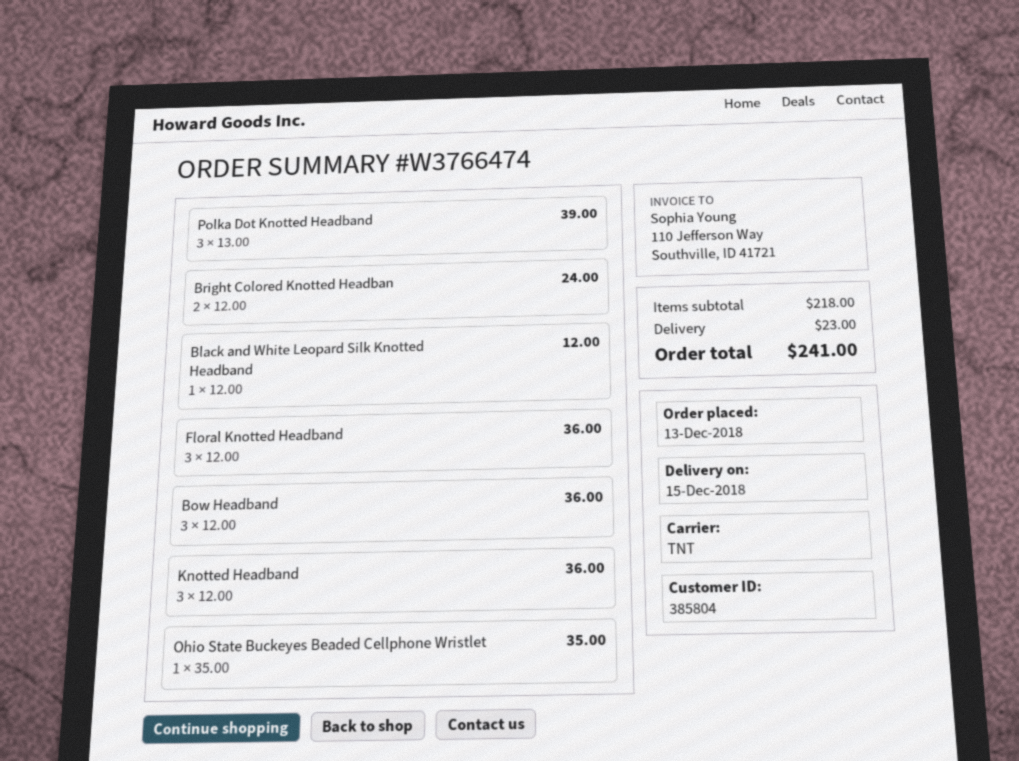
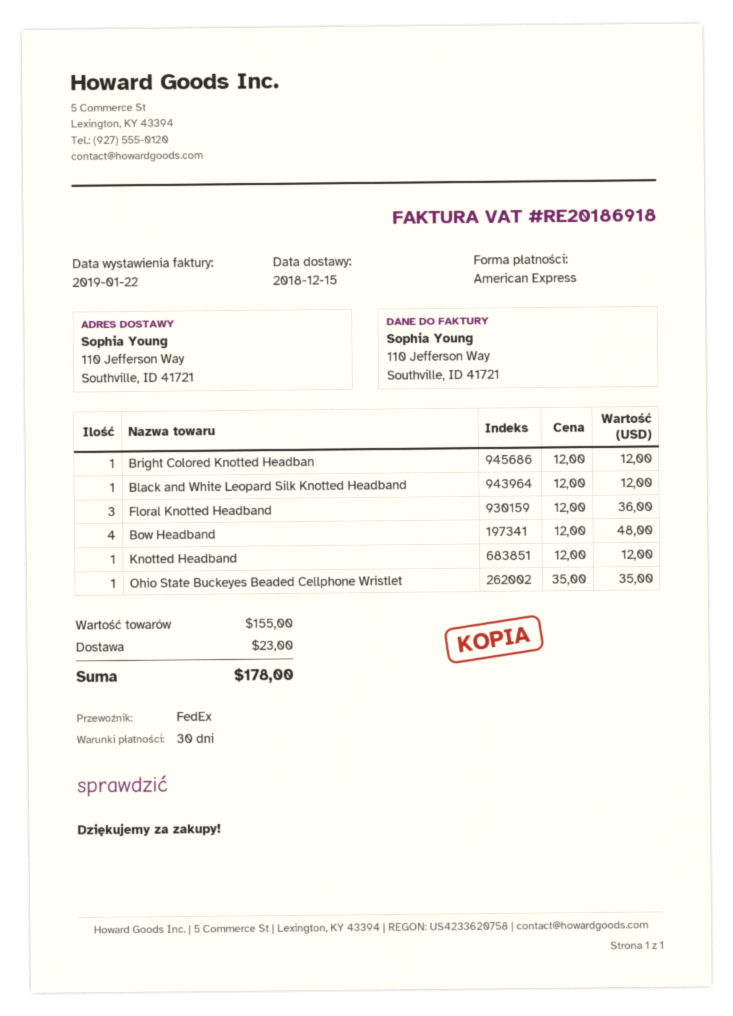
shipping method: TNT -> FedEx
Polka Dot Knotted Headband: 3 x 13.00 = 39.00 -> none
Bright Colored Knotted Headban: 2 x 12.00 = 24.00 -> 1 x 12.00 = 12.00
Bow Headband: 3 x 12.00 = 36.00 -> 4 x 12.00 = 48.00
Knotted Headband: 3 x 12.00 = 36.00 -> 1 x 12.00 = 12.00
subtotal: 218.00 -> 155.00
total: 241.00 -> 178.00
_ _ _ _ _ _ _
* **Your goal**
Your reply should consist of one number: how many lines of the material above include the word "Headband".

* **Result for this task**
3